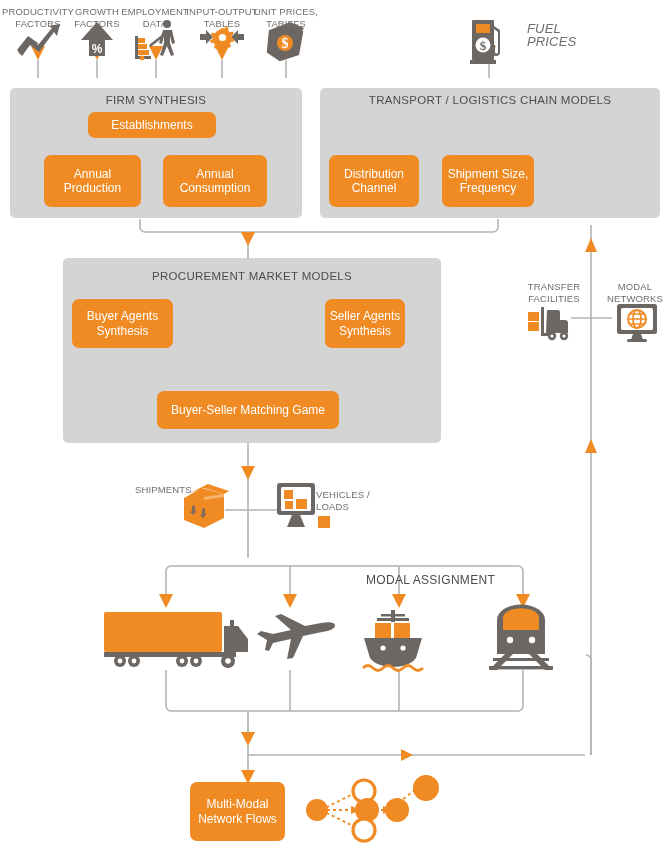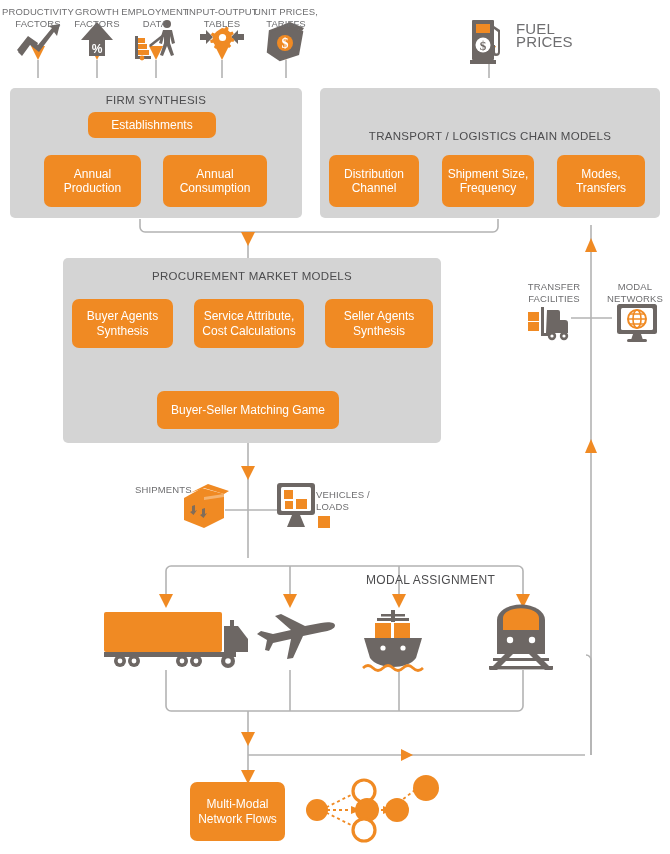"FUEL" div.lbl { font-size: 15px -> 13px; font-style: none -> italic; left: 516px -> 527px }
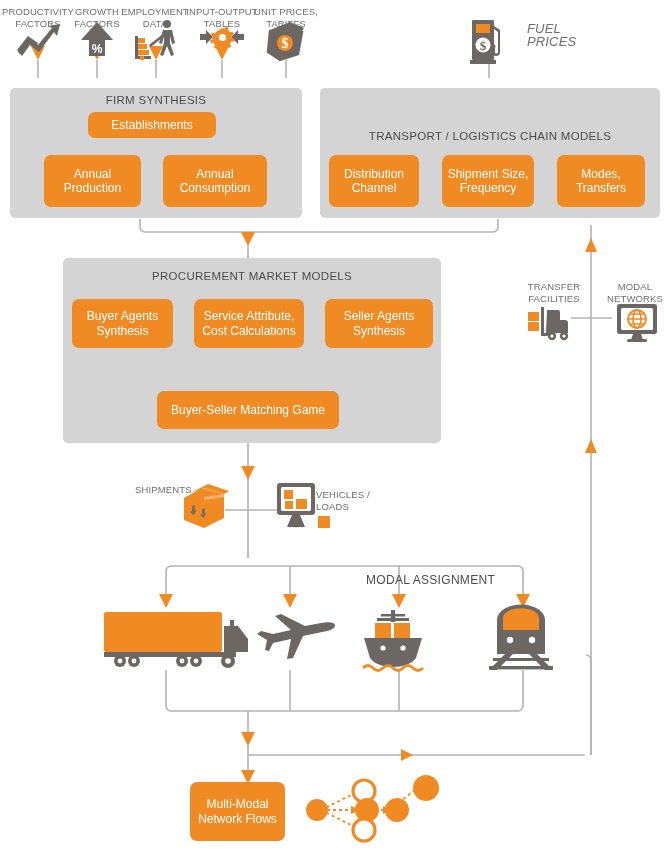"TRANSPORT / LOGISTICS CHAIN MODELS" div.panel-title { margin-top: 36px -> none }
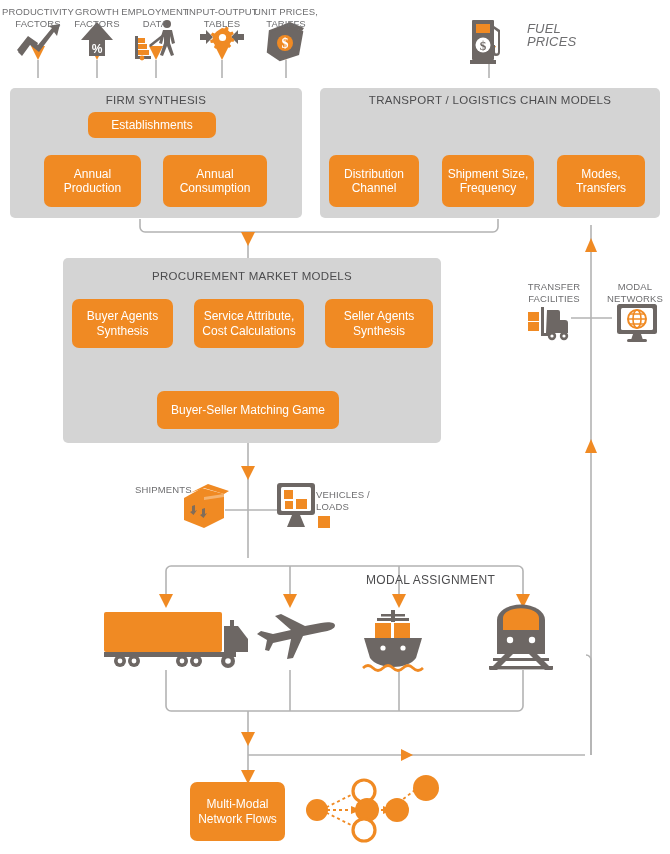"Modes," div.obox { html: <div>Modes, Transfers</div> -> none }
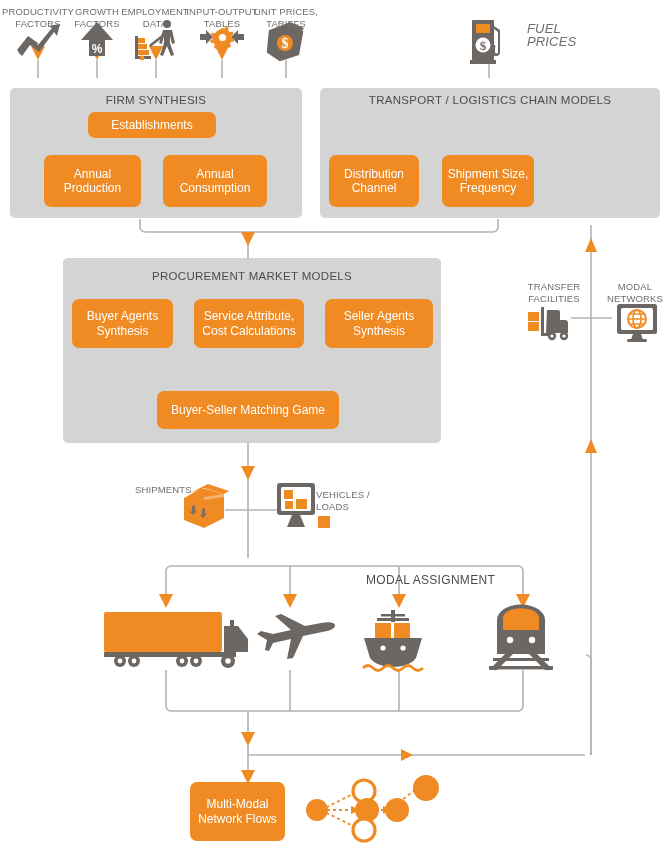"Service Attribute," div.obox { html: <div>Service Attribute, Cost Calculations</div> -> none }
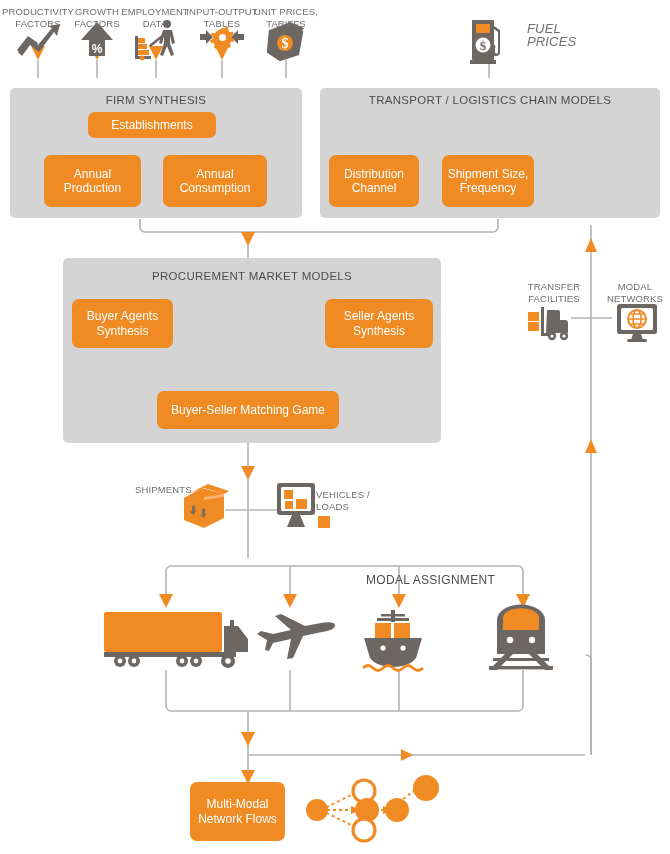"Seller Agents" div.obox { width: 108px -> 80px }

> [What the exercise asks]: What is needed is a verbatim transcription of the records, minus the pictures.

> [Result of the task]:
"FUEL" div.lbl { font-size: 15px -> 13px; font-style: none -> italic; left: 516px -> 527px }
"TRANSPORT / LOGISTICS CHAIN MODELS" div.panel-title { margin-top: 36px -> none }
"Modes," div.obox { html: <div>Modes, Transfers</div> -> none }
"Service Attribute," div.obox { html: <div>Service Attribute, Cost Calculations</div> -> none }
"Seller Agents" div.obox { width: 108px -> 80px }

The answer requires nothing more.